Os tempos são difíceis. Tenho rezado muito para que o meu horizonte não se feche sem perspectivas. O Deus da esperança faz desabrochar em mim um olhar panorâmico frente às forças da morte. Nunca imaginei que o meu “ser com os indígenas” fosse uma simples “aventura”. “Malvisto”, eu sei que sou! São trinta anos pisando o chão sagrado dos territórios indígenas, bebendo de sua cultura ancestral e dos saberes milenares. Orientado por Pedro, que me disse quando pisei pela vez primeira numa aldeia indígena: “você não vai estar lá como padre, mas como um com eles nas suas lutas. Quando muito vai ‘desevangelizar’”. Levei esta fala tão a sério, que não consegui mais sair. Sei quem sou e sou feliz como sou.
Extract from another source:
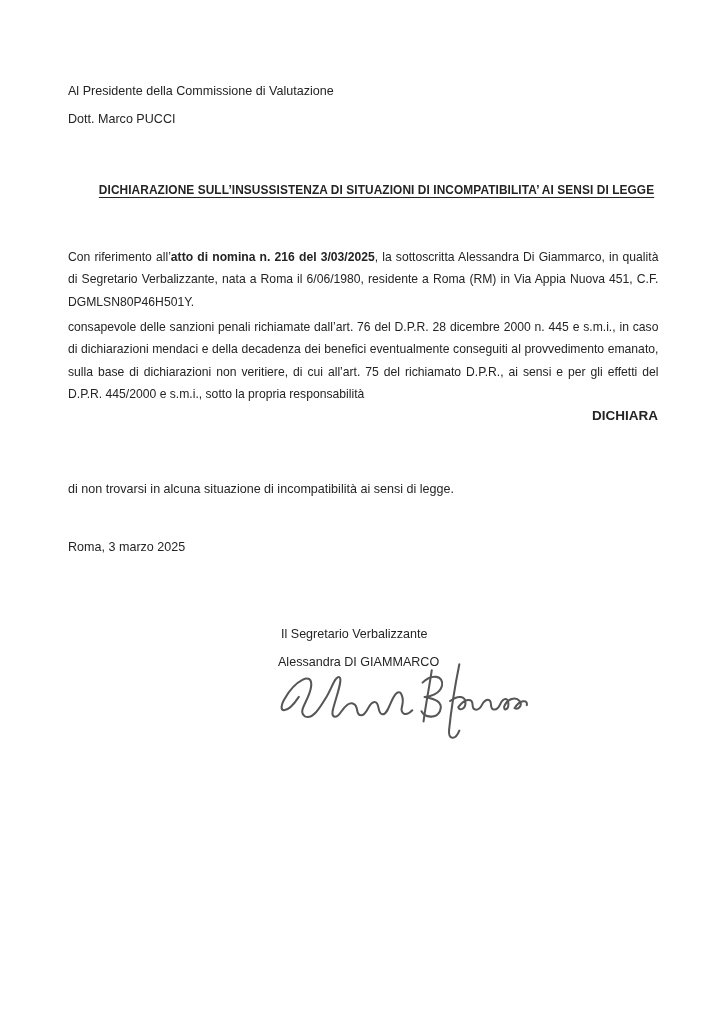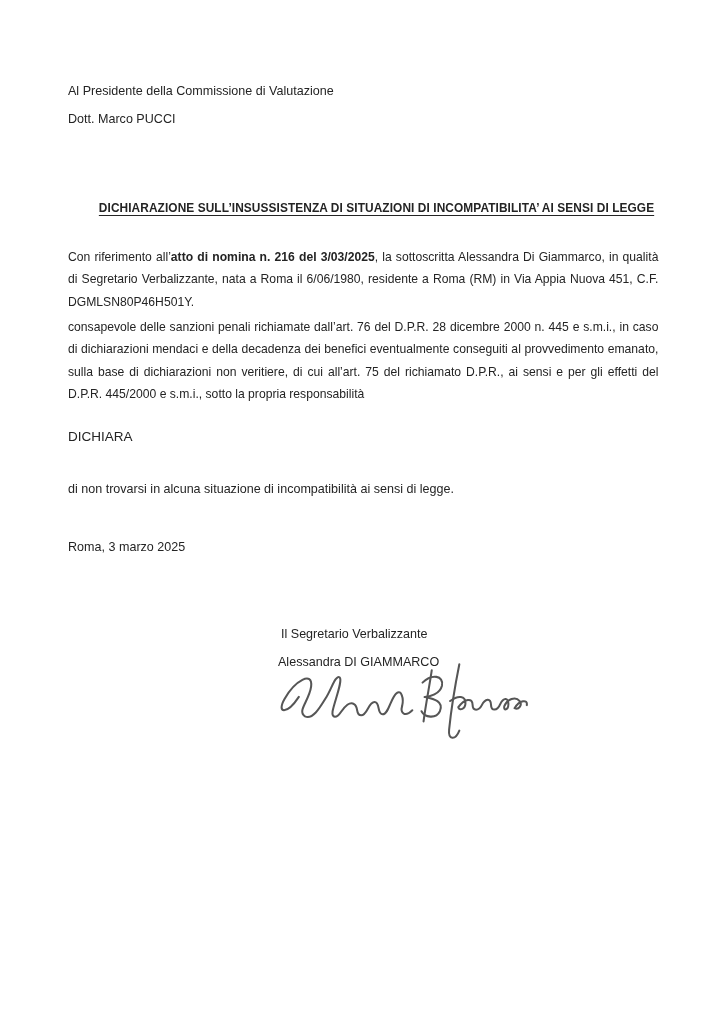"DICHIARAZIONE SULL’INSUSSISTENZA DI" .title-wrap { top: 198px -> 180px }
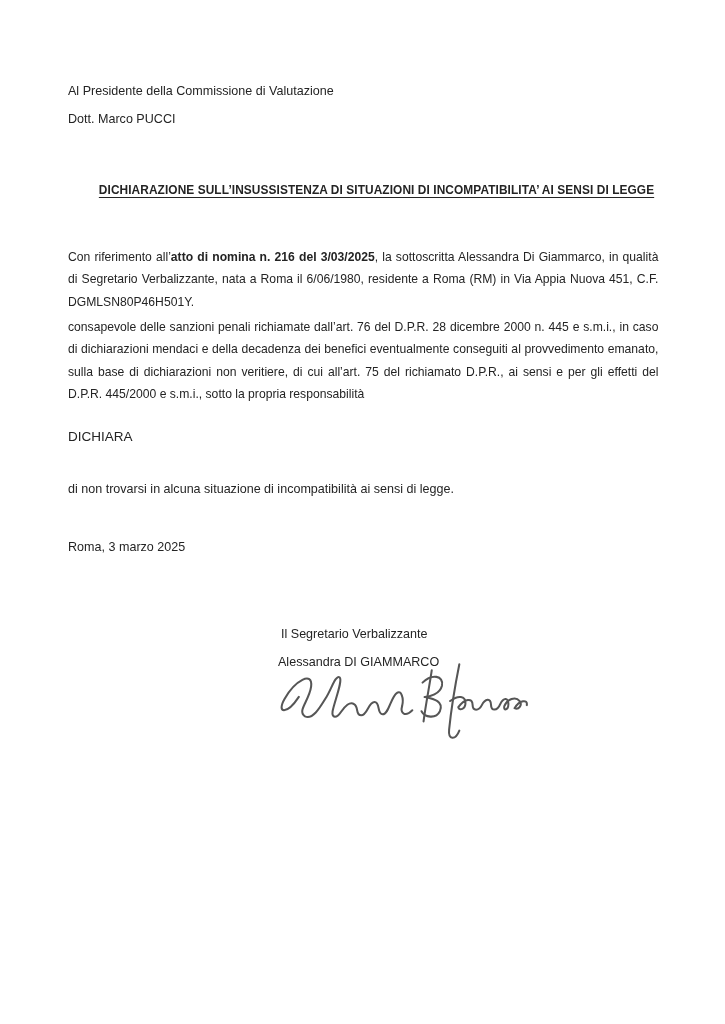"DICHIARA" .dichiara { font-weight: normal -> bold; text-align: left -> right; top: 429px -> 408px }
O sangue indígena corre nas minhas artérias e no meu coração sonhador.
Culpados foram Dom e Bruno. Quem mandou fazer aventuras na floresta? Culpado foi Jesus. Quem mandou andar pela periferia da Galileia, se metendo com aquele tipo de pessoas? Acolhendo crianças, pobres, prostitutas, pagãos, subvertendo a ordem estabelecida e ainda oferecendo àquela “gentália” a morada no Reino: “…delas é o Reino dos Céus”. (Mt 19,14) Procurou, achou! Foi parar numa cruz reservada aos malfeitores, fora da lei. Poderia muito bem ter estado em oração, “adorando o Santíssimo” no Templo de Jerusalém; participando do “Cerco de Jericó”, bajulando e massageando o ego da elite burguesa de Jerusalém. Bem feito!
O jeito revolucionário de ser de Jesus só poderia ter terminado na cruz. Todavia, a cruz foi a consequência de sua fidelidade e de não ter abandonado o Projeto Salvador de Deus, através da encarnação do Verbo. Se a arma da cruz matou Jesus de Nazaré, a vitória de Deus triunfou, pois o crucificado foi descido dela, se tronando o Cristo vivo Ressuscitado que caminha pelas veredas de nossas vidas. Mataram a vida de Dom e de Bruno. Como Jesus ressuscitado, ambos vivem nas nossas lutas, já que o sangue de seu martírio não foi derramado em vão, mas fertiliza a nossa caminhada, não nos deixando desistir de esperançar.
Francisco Carlos Machado Alves conhecido como Chico Machado, foi da Congregação do Santíssimo Redentor, os Redentorista, da província de São Paulo. Reside em São Felix do Araguaia no Mato Grosso e é agente de Pastoral na Prelazia de São Felix desde 1992. Sua atividade pastoral é junto aos povos indígenas da região: Xavante, Kayabi, Karajá, dentre outros. Mestre em Educação atua na formação continuada de professores Indígenas, nas escolas das respectivas aldeias.